Aviation Fuel … Where Quality Matters Most

For the aviation industry, second to the aircraft itself, fuel is keeping pilots and passengers safely in the air. This means that the quality of the aviation fuel powering the pistons or turbines needs to receive the same stringent assessment as the aircraft before taking to the skies.

Aviation fuel is a highly specialised category of petroleum-based fuel designed specifically for aircraft use. There are two types of aviation fuel:

  • Avgas (aviation gasoline) for use in aircraft with piston engines.
  • Jet A1 for use in aircraft with turbine engines and newer jet-cycle engines.

In aviation, fuel quality is paramount to ensuring the safe operation of an aircraft. While it may sound simple, there have been many stories told of aircraft that have malfunctioned due to fuel contamination.

Many factors contribute to fuel contamination. These contaminants can impact an aircraft and ground fuel storage system through corrosion, disarming fuel filters, failure of the aircraft fuel system and potential shutdown of the engines mid-flight through the incorrect grade of fuel.

What contaminates fuel?

One of the primary reasons that fuel may be contaminated is exposure to foreign soap agents (surfactants), sediment, particulate matter, bacterial growth, other petroleum products, and water. Water is the most common contaminant as it is present in the air resulting in potential condensation in the fuel tanks.

If water is present in the Jet A1, there is the risk that ice crystals may form at high altitudes and block the flow of fuel to the engine, shutting them down mid-flight. It may also corrode steel over time and create an environment conducive to the growth of bacteria and fungi that grow at the interface of the fuel and water, and can block fuel filters.

During storage, fuel may be contaminated by wind blowing sand or dirt into the tank vent openings particularly in dusty environments. Fuel may also be contaminated with rust, metal shavings, and general wear and tear releasing rubber or plastic particulates from the tank’s infrastructure components.

Other contamination may be via soapy compounds (surfactants) which could be introduced via the refining process, in the pipeline or via cross-contamination through load switching.

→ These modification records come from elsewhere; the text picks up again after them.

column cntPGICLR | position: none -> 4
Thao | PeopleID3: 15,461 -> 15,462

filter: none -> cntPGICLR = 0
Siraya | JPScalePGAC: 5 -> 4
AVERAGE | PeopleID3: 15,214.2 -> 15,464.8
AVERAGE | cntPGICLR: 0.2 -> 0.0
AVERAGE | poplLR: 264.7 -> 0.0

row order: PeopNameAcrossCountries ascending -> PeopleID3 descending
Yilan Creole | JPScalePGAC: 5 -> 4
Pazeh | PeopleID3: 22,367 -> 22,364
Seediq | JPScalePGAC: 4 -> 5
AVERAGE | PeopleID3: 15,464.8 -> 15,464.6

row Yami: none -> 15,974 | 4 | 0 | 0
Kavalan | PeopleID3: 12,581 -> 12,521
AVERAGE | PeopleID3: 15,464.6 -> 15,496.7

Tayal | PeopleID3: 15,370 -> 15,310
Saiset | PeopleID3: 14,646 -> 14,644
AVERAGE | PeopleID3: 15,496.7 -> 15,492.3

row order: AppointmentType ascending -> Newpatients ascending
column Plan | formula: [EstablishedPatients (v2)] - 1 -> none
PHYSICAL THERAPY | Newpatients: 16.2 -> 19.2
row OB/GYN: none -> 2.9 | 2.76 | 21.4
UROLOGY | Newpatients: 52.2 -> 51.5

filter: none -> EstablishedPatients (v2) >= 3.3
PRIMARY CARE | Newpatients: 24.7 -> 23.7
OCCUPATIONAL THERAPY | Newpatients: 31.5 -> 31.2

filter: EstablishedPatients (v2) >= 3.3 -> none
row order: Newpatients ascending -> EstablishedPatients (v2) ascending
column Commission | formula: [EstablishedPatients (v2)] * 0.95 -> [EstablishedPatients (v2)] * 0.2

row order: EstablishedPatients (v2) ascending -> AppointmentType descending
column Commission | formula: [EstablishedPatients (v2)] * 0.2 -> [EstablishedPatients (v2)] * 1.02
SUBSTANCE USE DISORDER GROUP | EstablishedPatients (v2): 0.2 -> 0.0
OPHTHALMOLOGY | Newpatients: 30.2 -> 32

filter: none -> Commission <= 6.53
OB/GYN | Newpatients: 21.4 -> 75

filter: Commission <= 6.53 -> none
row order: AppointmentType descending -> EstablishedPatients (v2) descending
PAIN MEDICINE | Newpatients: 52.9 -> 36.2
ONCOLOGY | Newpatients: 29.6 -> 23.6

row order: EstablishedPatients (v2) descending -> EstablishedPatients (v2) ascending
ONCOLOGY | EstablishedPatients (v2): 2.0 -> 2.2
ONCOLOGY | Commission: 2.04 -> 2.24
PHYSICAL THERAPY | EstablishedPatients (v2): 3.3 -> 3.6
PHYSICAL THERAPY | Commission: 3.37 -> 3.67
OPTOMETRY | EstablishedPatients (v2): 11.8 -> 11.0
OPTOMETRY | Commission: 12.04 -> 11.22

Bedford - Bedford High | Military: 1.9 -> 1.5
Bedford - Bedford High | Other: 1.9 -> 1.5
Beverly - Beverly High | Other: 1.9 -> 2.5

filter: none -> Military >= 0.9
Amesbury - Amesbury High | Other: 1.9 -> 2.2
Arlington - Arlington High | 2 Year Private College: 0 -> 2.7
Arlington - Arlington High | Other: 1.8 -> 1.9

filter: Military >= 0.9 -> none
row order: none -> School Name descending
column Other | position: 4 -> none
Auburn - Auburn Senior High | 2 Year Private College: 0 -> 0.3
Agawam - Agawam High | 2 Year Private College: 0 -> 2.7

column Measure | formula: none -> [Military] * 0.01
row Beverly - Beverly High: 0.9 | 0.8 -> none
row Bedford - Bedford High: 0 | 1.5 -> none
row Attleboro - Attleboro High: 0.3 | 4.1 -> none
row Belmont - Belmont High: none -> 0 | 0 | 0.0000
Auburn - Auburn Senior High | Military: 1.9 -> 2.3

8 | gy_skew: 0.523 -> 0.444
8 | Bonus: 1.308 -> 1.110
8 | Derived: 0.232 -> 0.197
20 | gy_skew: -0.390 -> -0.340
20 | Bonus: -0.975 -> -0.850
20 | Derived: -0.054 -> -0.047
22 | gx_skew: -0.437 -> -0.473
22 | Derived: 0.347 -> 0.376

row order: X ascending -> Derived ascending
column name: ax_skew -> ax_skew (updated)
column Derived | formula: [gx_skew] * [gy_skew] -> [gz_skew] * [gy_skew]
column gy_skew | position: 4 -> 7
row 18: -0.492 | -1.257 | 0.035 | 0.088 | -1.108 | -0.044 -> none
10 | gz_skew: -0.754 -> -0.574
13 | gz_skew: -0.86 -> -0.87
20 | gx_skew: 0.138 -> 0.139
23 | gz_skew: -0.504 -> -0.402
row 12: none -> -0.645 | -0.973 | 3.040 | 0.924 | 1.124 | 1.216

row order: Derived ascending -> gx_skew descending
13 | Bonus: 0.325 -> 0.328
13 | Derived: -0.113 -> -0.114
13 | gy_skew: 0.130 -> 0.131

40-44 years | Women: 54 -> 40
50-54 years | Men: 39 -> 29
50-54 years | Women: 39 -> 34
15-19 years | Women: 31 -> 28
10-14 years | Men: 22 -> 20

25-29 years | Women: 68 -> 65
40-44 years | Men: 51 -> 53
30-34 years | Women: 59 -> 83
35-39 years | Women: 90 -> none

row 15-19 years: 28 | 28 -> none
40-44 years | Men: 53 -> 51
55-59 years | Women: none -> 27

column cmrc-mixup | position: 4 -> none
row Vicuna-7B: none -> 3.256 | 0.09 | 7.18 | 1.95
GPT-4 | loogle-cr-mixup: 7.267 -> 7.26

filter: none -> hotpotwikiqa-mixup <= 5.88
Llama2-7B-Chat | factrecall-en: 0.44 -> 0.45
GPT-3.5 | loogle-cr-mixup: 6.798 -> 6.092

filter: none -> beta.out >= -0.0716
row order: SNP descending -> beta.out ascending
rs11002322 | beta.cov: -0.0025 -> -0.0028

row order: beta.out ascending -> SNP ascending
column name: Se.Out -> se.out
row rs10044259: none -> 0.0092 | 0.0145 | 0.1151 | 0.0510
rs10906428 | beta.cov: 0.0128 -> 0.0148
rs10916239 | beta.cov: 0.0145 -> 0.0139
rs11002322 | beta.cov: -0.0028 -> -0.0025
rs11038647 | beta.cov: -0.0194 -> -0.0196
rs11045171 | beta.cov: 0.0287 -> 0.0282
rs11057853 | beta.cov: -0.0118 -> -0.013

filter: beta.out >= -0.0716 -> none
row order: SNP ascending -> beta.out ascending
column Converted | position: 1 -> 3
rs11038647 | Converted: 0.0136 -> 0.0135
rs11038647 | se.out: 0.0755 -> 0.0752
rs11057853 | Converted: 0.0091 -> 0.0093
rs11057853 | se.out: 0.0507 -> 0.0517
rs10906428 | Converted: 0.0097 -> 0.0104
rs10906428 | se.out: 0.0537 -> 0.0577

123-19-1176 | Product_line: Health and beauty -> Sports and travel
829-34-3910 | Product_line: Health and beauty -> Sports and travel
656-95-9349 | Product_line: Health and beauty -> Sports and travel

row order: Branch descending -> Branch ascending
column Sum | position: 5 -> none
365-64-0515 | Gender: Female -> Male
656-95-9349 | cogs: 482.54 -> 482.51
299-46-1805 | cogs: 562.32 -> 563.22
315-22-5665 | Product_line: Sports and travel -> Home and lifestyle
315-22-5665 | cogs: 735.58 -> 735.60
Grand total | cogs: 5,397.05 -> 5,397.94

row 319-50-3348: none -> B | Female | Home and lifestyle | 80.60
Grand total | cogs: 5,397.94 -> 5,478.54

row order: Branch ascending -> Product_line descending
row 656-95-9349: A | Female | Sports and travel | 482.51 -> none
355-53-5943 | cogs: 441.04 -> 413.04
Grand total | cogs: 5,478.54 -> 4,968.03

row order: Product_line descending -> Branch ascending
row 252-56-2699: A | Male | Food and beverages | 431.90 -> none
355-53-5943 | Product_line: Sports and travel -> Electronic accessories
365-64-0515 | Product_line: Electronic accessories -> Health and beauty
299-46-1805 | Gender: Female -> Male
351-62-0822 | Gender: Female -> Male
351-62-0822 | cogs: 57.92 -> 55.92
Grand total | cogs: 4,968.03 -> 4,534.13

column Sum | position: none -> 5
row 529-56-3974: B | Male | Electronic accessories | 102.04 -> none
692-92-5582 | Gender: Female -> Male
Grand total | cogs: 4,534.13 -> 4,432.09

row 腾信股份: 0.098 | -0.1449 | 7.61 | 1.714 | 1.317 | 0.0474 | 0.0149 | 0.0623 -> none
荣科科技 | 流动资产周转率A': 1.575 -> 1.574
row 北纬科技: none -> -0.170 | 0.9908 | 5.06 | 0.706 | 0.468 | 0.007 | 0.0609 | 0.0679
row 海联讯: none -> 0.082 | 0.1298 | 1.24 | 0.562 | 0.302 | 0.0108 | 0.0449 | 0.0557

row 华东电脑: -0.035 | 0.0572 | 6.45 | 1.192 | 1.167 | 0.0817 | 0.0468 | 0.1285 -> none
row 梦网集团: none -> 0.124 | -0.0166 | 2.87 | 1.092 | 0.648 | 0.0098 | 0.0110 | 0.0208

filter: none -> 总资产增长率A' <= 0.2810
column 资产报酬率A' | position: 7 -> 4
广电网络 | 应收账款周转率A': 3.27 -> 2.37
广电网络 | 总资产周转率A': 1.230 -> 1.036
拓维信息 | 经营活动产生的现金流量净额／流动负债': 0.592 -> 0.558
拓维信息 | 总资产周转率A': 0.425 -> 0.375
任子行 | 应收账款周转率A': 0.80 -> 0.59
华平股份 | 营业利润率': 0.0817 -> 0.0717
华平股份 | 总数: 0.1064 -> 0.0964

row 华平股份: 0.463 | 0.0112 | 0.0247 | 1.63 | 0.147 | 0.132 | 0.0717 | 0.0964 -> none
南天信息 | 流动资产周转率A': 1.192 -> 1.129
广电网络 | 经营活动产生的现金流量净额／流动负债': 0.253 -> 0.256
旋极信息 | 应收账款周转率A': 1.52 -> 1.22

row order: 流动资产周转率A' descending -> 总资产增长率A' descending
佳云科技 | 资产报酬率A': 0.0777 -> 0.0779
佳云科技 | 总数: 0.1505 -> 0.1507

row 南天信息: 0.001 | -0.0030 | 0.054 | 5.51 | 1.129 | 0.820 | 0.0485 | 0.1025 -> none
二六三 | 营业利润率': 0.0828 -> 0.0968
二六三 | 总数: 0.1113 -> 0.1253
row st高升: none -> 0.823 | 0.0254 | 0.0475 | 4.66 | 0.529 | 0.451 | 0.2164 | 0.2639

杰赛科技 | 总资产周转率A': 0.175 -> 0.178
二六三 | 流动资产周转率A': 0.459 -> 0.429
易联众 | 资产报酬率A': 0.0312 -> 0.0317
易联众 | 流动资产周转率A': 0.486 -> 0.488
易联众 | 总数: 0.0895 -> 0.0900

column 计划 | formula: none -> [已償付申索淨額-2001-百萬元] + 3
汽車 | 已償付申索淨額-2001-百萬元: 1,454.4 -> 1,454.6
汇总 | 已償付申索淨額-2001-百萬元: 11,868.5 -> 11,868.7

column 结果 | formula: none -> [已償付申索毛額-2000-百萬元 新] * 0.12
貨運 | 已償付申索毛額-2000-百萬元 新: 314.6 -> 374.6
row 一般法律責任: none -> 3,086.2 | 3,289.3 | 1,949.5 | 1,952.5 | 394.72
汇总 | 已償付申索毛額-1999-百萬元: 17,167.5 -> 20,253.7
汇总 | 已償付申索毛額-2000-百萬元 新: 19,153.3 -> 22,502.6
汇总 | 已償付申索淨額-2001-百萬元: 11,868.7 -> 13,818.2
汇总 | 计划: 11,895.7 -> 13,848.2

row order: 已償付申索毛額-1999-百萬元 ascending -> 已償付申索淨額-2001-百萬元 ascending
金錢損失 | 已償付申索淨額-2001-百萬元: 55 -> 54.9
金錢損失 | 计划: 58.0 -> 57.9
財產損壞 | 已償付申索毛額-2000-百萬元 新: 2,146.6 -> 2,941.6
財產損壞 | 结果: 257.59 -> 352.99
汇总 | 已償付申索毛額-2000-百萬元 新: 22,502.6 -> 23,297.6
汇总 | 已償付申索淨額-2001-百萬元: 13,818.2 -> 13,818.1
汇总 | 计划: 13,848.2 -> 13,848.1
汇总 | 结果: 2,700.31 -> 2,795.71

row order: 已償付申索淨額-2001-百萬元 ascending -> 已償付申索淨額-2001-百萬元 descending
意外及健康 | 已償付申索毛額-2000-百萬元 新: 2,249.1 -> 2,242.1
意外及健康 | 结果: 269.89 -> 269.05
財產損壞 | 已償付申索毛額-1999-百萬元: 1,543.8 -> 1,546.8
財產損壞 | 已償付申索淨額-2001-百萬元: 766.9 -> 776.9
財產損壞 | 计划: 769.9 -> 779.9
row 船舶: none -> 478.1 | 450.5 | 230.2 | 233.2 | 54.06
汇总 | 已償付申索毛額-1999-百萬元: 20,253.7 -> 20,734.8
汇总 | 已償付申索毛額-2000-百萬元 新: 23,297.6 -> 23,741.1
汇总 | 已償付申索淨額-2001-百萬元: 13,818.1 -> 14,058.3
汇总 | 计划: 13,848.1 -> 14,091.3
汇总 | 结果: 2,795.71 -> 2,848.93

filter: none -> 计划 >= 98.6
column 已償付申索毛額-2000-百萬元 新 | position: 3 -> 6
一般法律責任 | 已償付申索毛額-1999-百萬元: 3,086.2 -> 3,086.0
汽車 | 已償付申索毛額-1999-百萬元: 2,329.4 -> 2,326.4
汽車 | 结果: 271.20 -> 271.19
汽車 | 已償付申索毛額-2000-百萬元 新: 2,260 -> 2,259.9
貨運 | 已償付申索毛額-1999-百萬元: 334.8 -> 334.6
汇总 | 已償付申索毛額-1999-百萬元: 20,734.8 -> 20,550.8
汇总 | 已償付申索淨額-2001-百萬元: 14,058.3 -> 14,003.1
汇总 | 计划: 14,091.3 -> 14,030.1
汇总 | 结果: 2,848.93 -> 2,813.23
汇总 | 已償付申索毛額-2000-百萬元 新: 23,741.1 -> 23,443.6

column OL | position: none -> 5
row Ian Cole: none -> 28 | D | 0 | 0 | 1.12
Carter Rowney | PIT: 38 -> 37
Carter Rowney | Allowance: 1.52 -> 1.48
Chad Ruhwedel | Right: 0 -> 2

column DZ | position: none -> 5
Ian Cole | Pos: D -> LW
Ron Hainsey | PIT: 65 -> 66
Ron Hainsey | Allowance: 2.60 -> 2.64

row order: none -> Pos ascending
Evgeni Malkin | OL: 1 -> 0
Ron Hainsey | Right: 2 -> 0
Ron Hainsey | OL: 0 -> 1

How do you maintain the quality of the fuel?

To circumvent any fuel contamination and uphold the fuel quality from the terminal to the aircraft, there are several measures that may be put into place.

Maintaining fuel quality during transport

IOR transports truckloads of aviation fuel every day. To eliminate the risk of contamination during transport, IOR coordinates a fleet of trucks dedicated to either Avgas or Jet A1. When filling the barrel before transport, a check for key quality indicators is completed by our team. This includes checks for contamination, colour, temperature, clarity, and density with each test result compared to the Batch details supplied by the filling terminal. The truck is filled via a specialised aviation fuel filter that stops any particles, down to 0.5 microns in size, from entering the barrel.

Additionally, IOR applies a zero-tolerance policy for load-switching which prevents any contamination with another product.


All filtration systems fitted to IOR refuellers, trucks and airport fixed facilities are compliant to the current standard set out in JIG 4 and are tested by qualified staff.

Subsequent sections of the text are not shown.